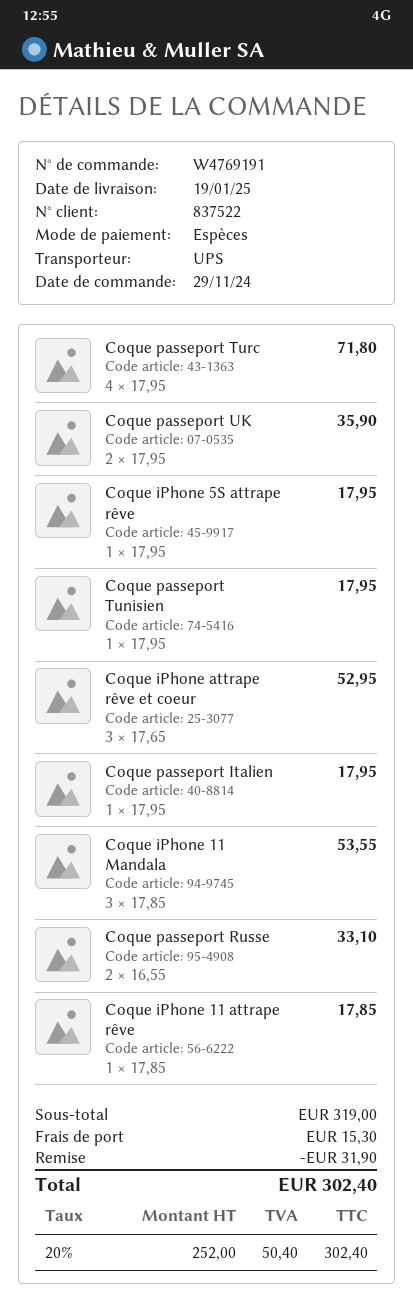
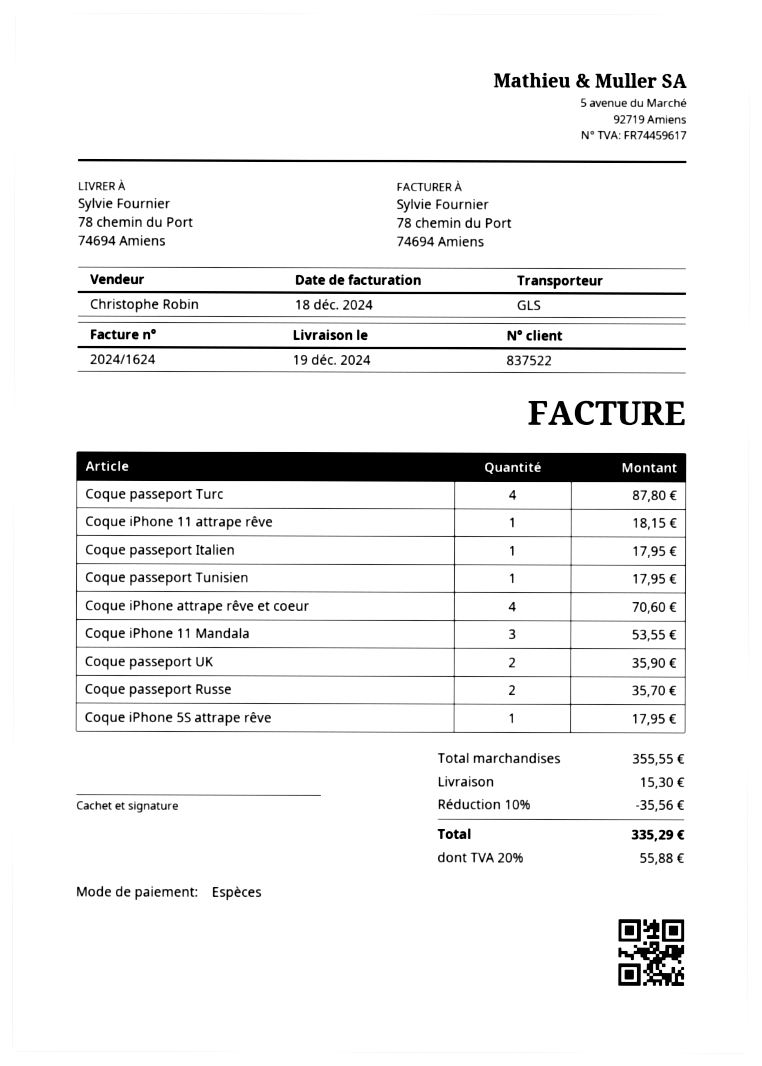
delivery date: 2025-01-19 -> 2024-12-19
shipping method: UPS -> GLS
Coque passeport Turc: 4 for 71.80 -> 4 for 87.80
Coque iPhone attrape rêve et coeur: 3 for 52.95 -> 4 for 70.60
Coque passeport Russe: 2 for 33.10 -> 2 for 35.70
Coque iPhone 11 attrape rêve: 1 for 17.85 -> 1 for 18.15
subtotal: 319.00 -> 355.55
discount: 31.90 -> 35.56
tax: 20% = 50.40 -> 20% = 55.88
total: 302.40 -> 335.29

==

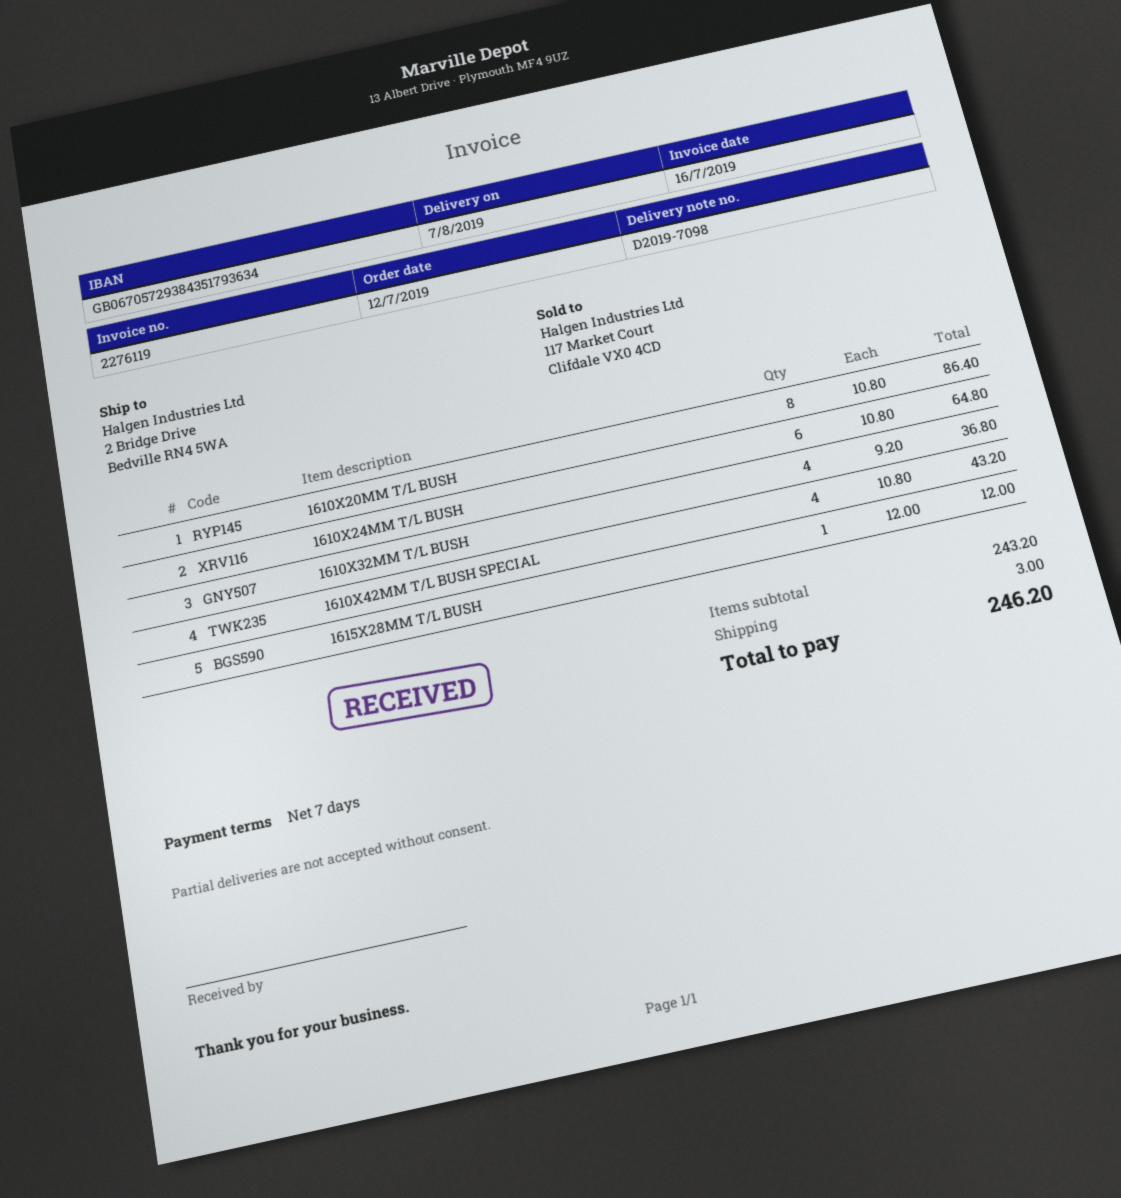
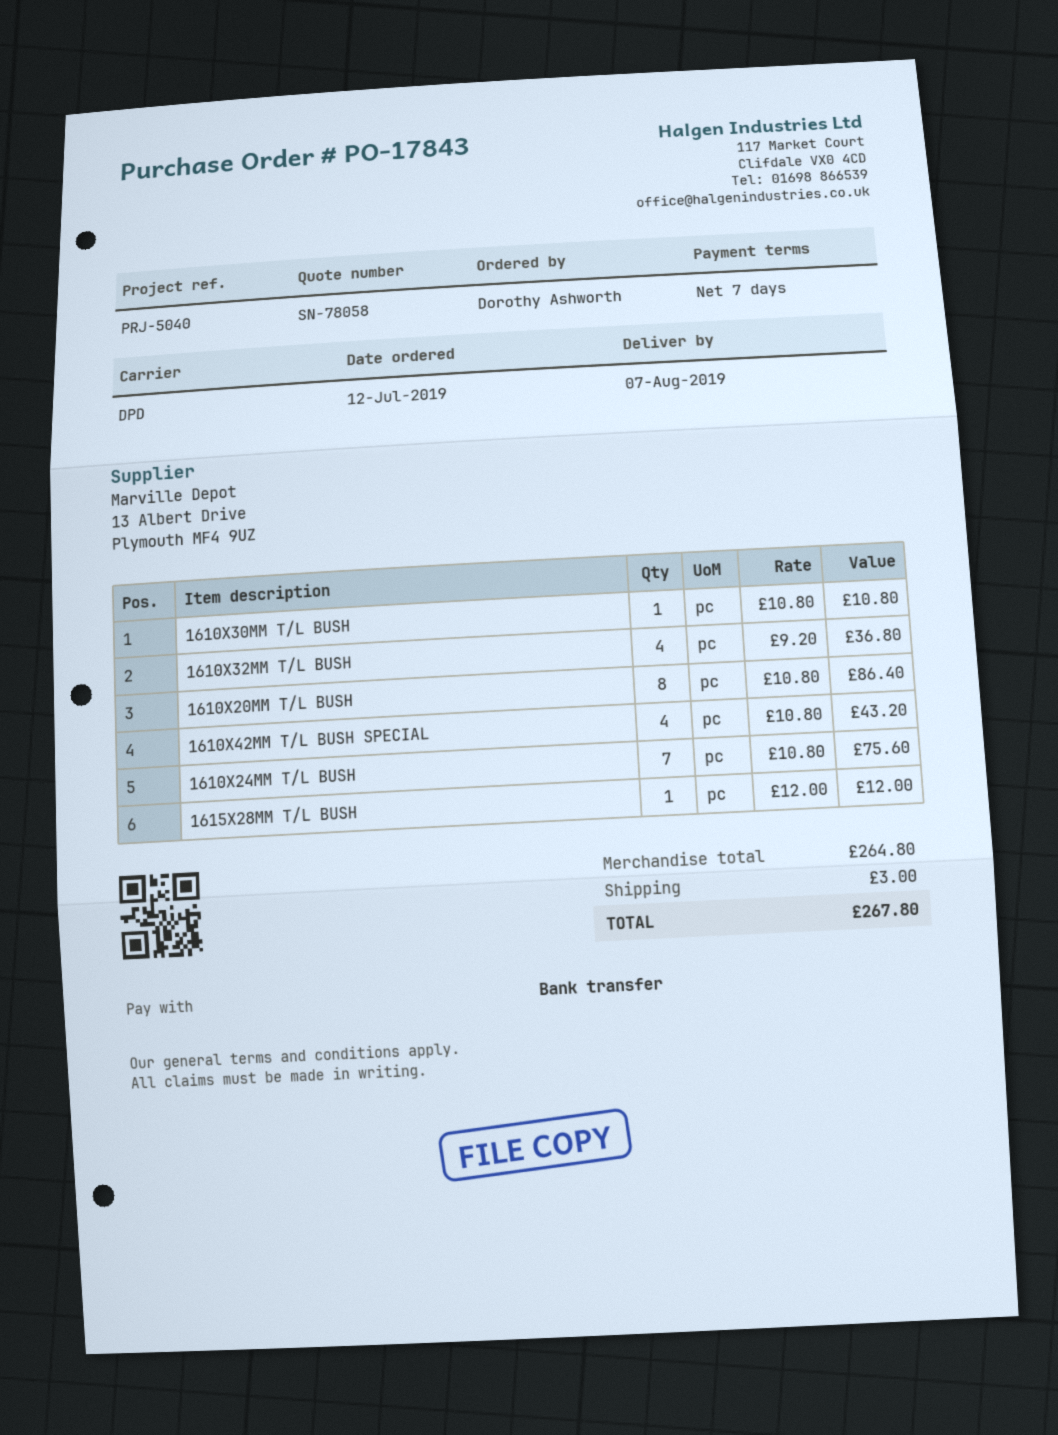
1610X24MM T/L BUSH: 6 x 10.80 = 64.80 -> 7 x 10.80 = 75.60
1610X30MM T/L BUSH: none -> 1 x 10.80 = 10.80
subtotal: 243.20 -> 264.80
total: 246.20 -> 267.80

→ WHAT TO WORK ON:
Work out the number of lines in the entries above that hold the word "rêve", giving the number without comment.

→ SOLUTION FOR THIS TASK:
2